La lecture extensive n’est pas qu’un décor mental, une autoroute de la consultation ou un vide-poches. Si le livre, plus sentimentalement idéal que véritablement usité, pose souvent sur un trône (type buffet ou étagère) pour l’apparat des préoccupations non utilitaires des esprits, est-ce vraiment si bourgeois ?
La lecture extensive s’hyperbolise dans l’inflation des contenus textuels numériques sur Internet. Le fétichisme de l’objet - livre souffre, mais celui de l’intimité triomphe. Les vertus du livre de chevet : relation personnelle au livre, chargée d’affectivité et presque amoureuse, écriture en confidence et en dialogue, lecteur foyer des émotions, intimité et désir de présence singulière - ces vertus du livre de chevet sont aussi celles de l’Internet et du monde de ses blogs.

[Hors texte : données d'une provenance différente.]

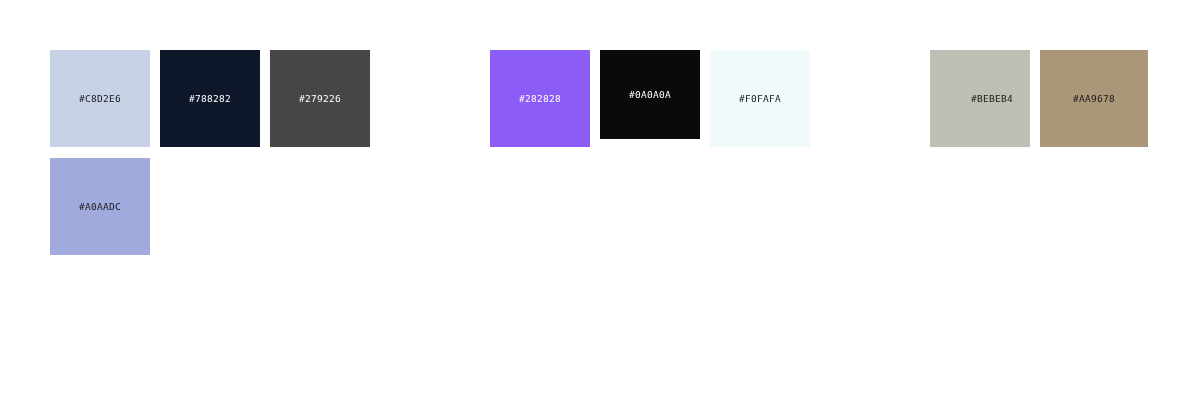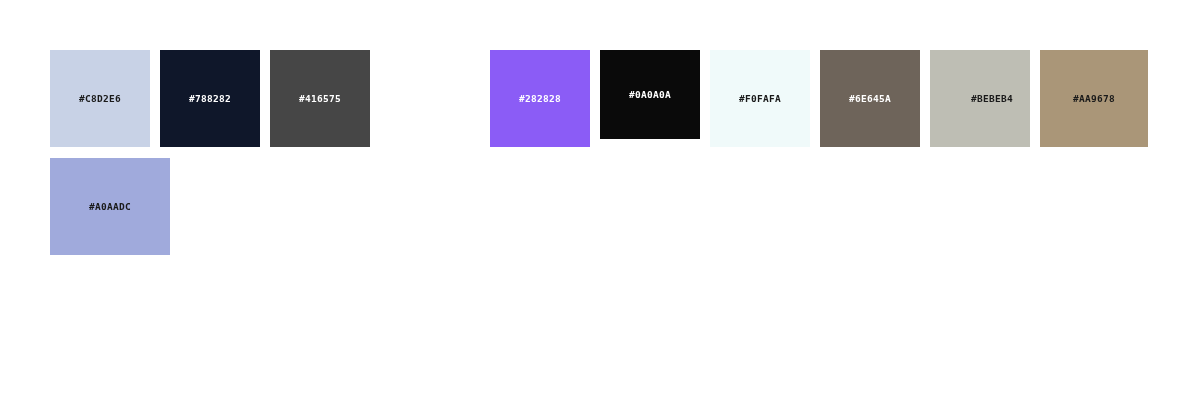--- a/index.html
+++ b/index.html
@@ -30,7 +30,7 @@
   .swatch-label {
     font-family: "DejaVu Sans Mono", "Liberation Mono", monospace;
     font-size: 9.5px;
-    font-weight: bold;
+    font-weight: normal;
     letter-spacing: 0.3px;
     line-height: 1;
     white-space: nowrap;

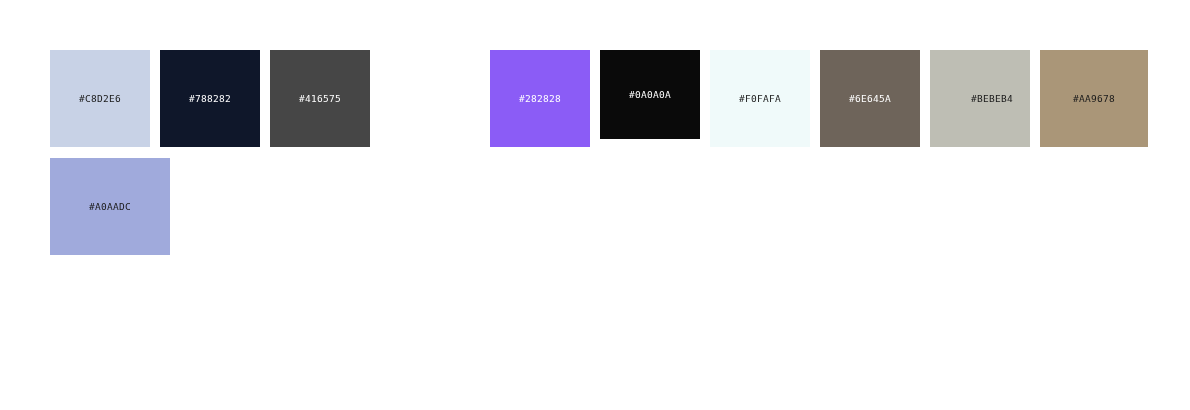--- a/index.html
+++ b/index.html
@@ -48,7 +48,7 @@
       <span class="swatch-label" style="color: rgb(255, 255, 255);">#788282</span>
     </div>
     <div class="swatch" style="left: 270px; top: 50px; width: 100px; height: 97px; background: rgb(70, 70, 70);">
-      <span class="swatch-label" style="color: rgb(255, 255, 255);">#416575</span>
+      <span class="swatch-label" style="color: rgb(255, 255, 255);">#279226</span>
     </div>
     <div class="swatch" style="left: 490px; top: 50px; width: 100px; height: 97px; background: #8b5cf6;">
       <span class="swatch-label" style="color: rgb(255, 255, 255);">#282828</span>

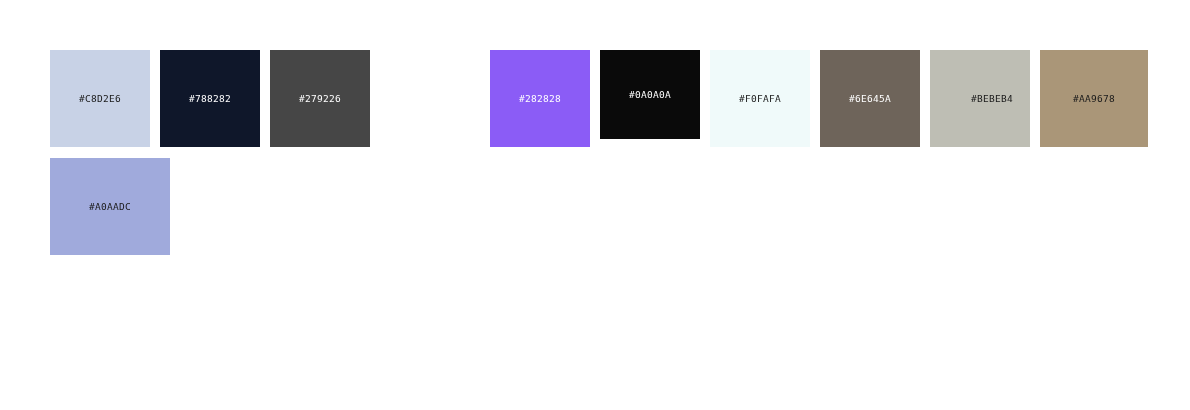--- a/index.html
+++ b/index.html
@@ -59,9 +59,6 @@
     <div class="swatch" style="left: 710px; top: 50px; width: 100px; height: 97px; background: rgb(240, 250, 250);">
       <span class="swatch-label" style="color: rgb(26, 26, 26);">#F0FAFA</span>
     </div>
-    <div class="swatch" style="left: 820px; top: 50px; width: 100px; height: 97px; background: rgb(110, 100, 90);">
-      <span class="swatch-label" style="color: rgb(255, 255, 255);">#6E645A</span>
-    </div>
     <div class="swatch" style="left: 930px; top: 50px; width: 100px; height: 97px; background: rgb(190, 190, 180); padding-left: 24px;">
       <span class="swatch-label" style="color: rgb(26, 26, 26);">#BEBEB4</span>
     </div>

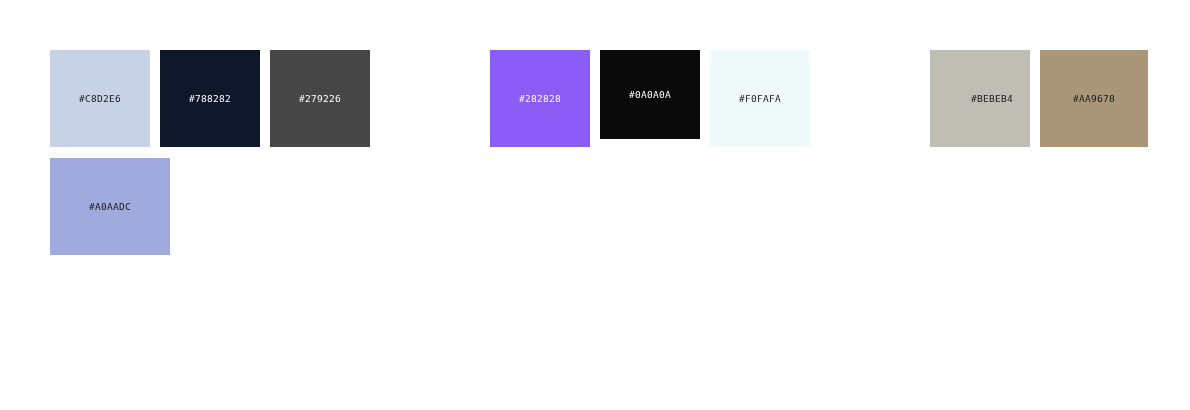--- a/index.html
+++ b/index.html
@@ -65,7 +65,7 @@
     <div class="swatch" style="left: 1040px; top: 50px; width: 108px; height: 97px; background: rgb(170, 150, 120);">
       <span class="swatch-label" style="color: rgb(26, 26, 26);">#AA9678</span>
     </div>
-    <div class="swatch" style="left: 50px; top: 158px; width: 120px; height: 97px; background: rgb(160, 170, 220);">
+    <div class="swatch" style="left: 50px; top: 158px; width: 100px; height: 97px; background: rgb(160, 170, 220);">
       <span class="swatch-label" style="color: rgb(26, 26, 26);">#A0AADC</span>
     </div>
   </div>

Au-delà de sa mer d’information, la vague Internet absorbe la phénoménale extension de l’intimité. Satisfait le besoin individuel massif d’exprimer ce qui lui fait valeur. Le tableau relève-t-il d’un malaise dans la culture, certainement. Malaise profondément démocratique à l’heure des utopies bien sonnées, rêves couchés du miracle citoyen.
La lecture extensive, bien souvent bonne conscience de démocratisation culturelle. La multiplication de l’offre documentaire n’a pourtant jamais fait d’un usager de bibliothèque un confident électoral. Quoique.